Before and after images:
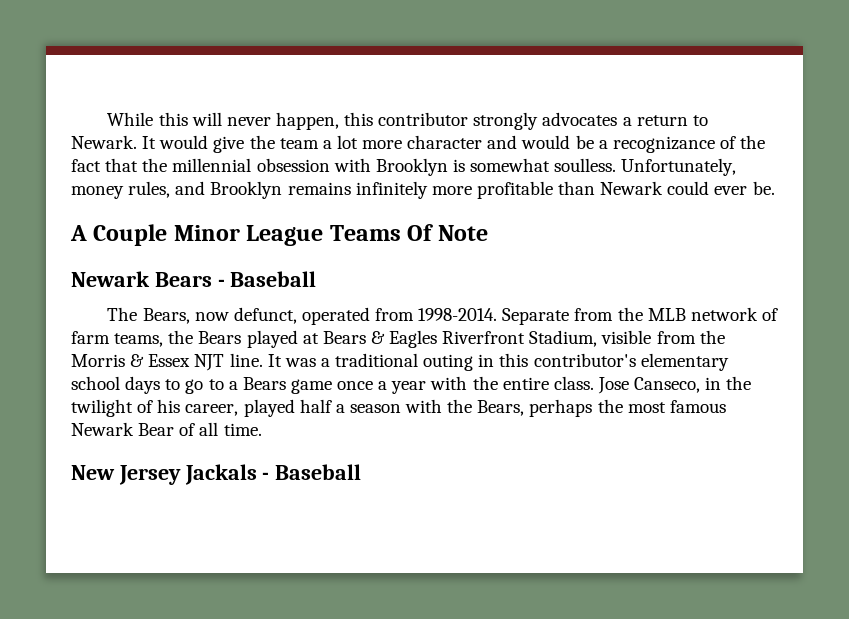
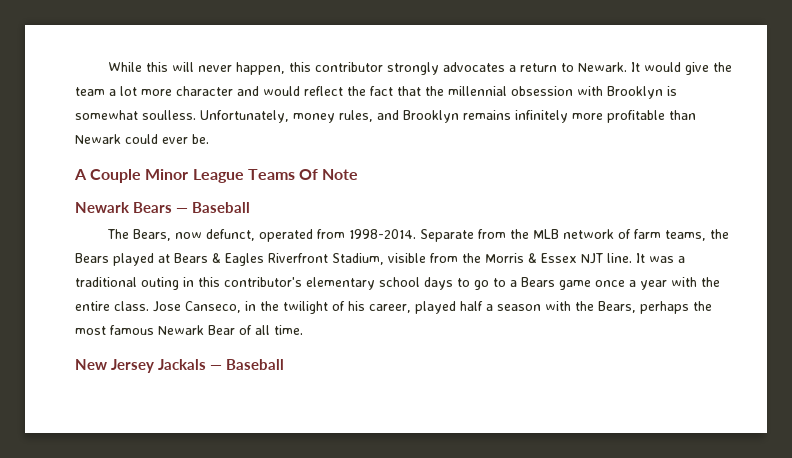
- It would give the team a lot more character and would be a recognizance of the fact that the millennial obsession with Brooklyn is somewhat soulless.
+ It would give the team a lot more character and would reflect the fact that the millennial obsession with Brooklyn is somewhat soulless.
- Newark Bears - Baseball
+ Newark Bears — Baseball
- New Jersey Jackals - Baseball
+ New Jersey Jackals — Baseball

**What you will do**
All that is needed is the line containing "Bears — Baseball" and each line after it to the end of the data above, set down exactly.

**Result below**
+ Newark Bears — Baseball
- New Jersey Jackals - Baseball
+ New Jersey Jackals — Baseball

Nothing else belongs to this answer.